◆ Input for this task:

********************

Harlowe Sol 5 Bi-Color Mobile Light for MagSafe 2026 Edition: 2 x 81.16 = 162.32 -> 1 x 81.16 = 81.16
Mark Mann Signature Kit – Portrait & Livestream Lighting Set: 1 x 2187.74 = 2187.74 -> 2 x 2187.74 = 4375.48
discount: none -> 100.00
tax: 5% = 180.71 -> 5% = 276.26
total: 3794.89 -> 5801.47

********************

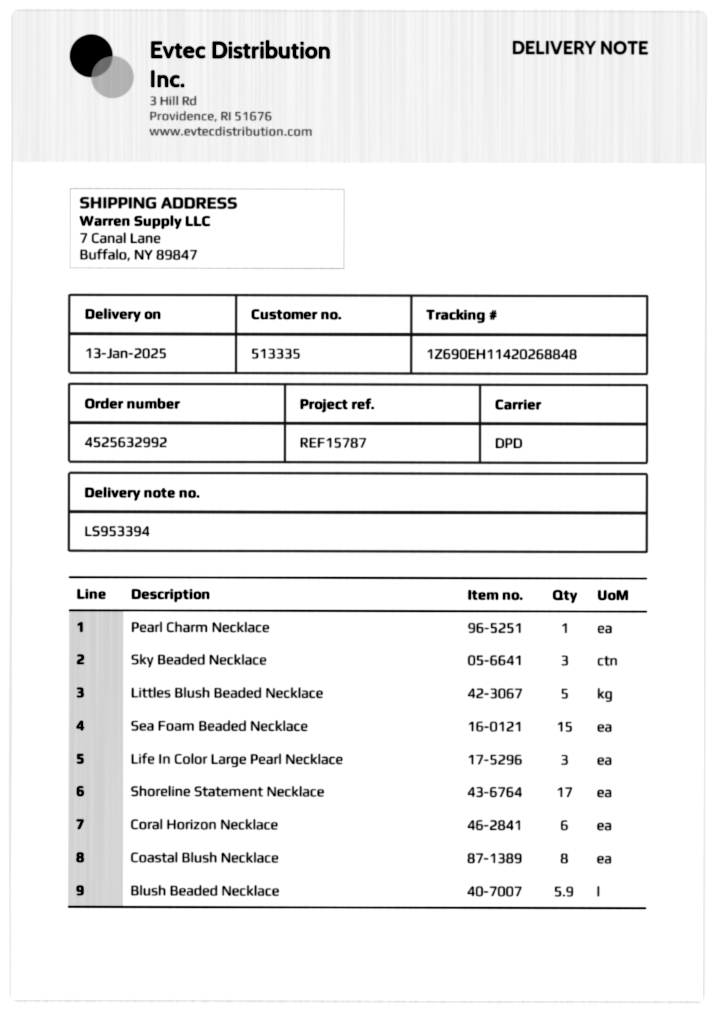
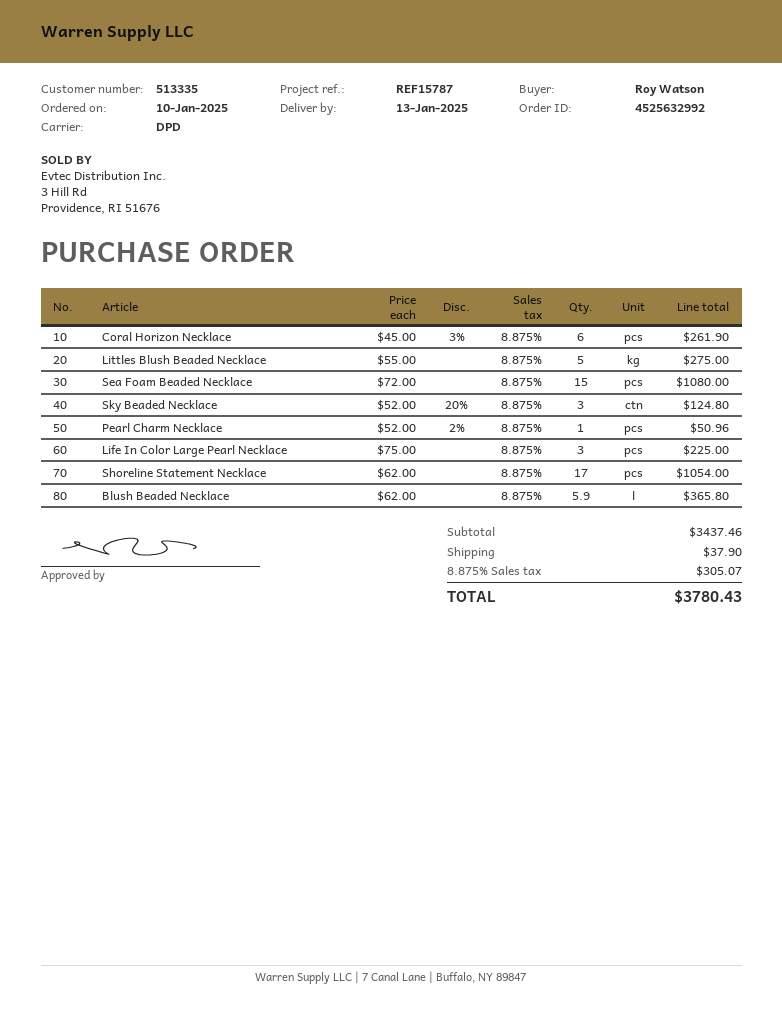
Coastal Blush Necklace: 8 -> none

********************

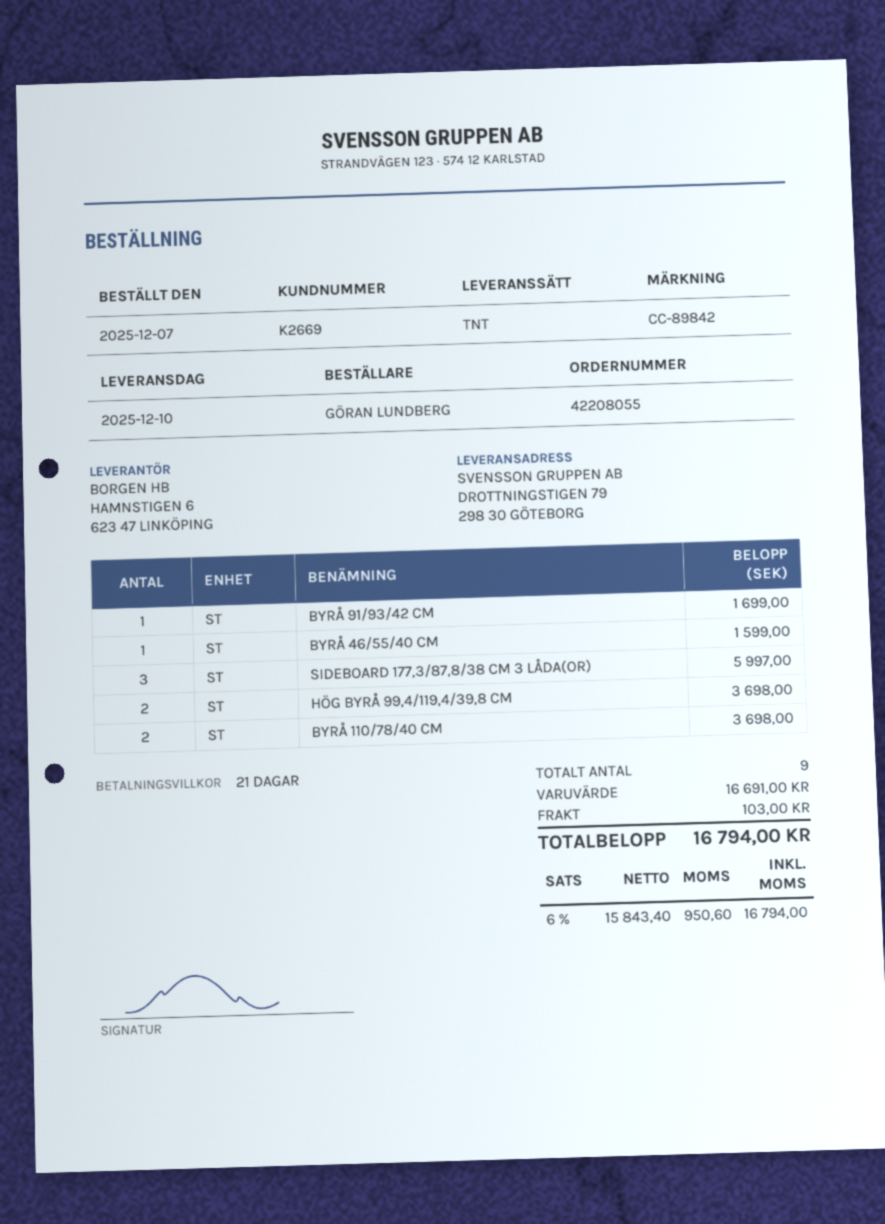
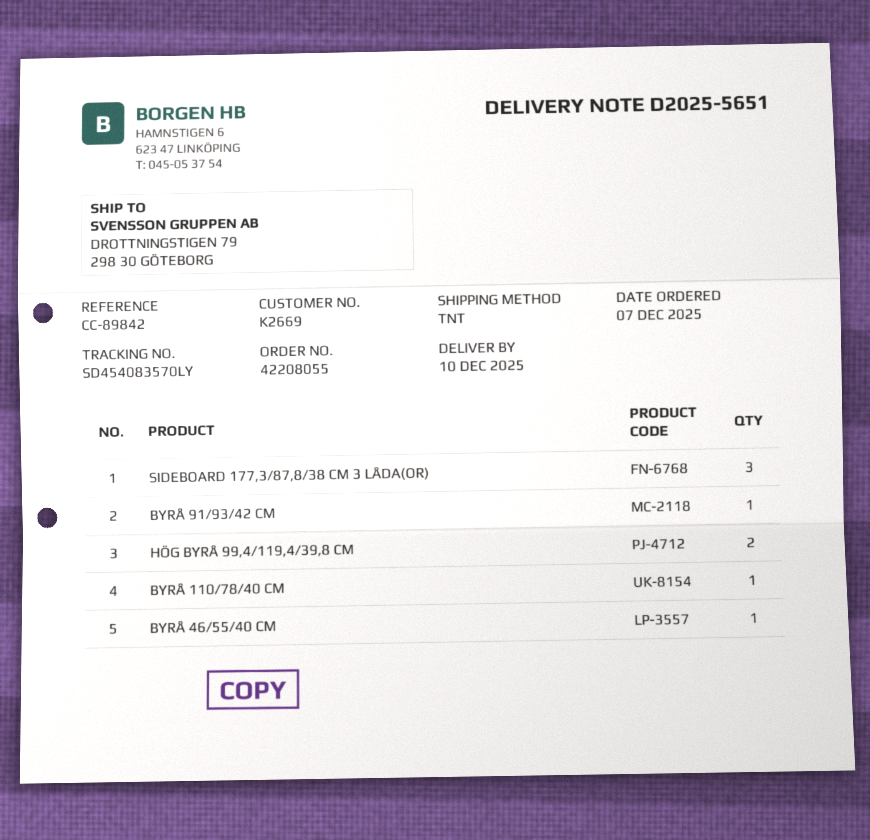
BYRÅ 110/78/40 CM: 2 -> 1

********************

◆ What you will do:
From the data above, reproduce word for word the lines running from the line with "Harlowe Sol 5" to the line with "total: 3794.89 -> 5801.47", ends included.

◆ Reply:
Harlowe Sol 5 Bi-Color Mobile Light for MagSafe 2026 Edition: 2 x 81.16 = 162.32 -> 1 x 81.16 = 81.16
Mark Mann Signature Kit – Portrait & Livestream Lighting Set: 1 x 2187.74 = 2187.74 -> 2 x 2187.74 = 4375.48
discount: none -> 100.00
tax: 5% = 180.71 -> 5% = 276.26
total: 3794.89 -> 5801.47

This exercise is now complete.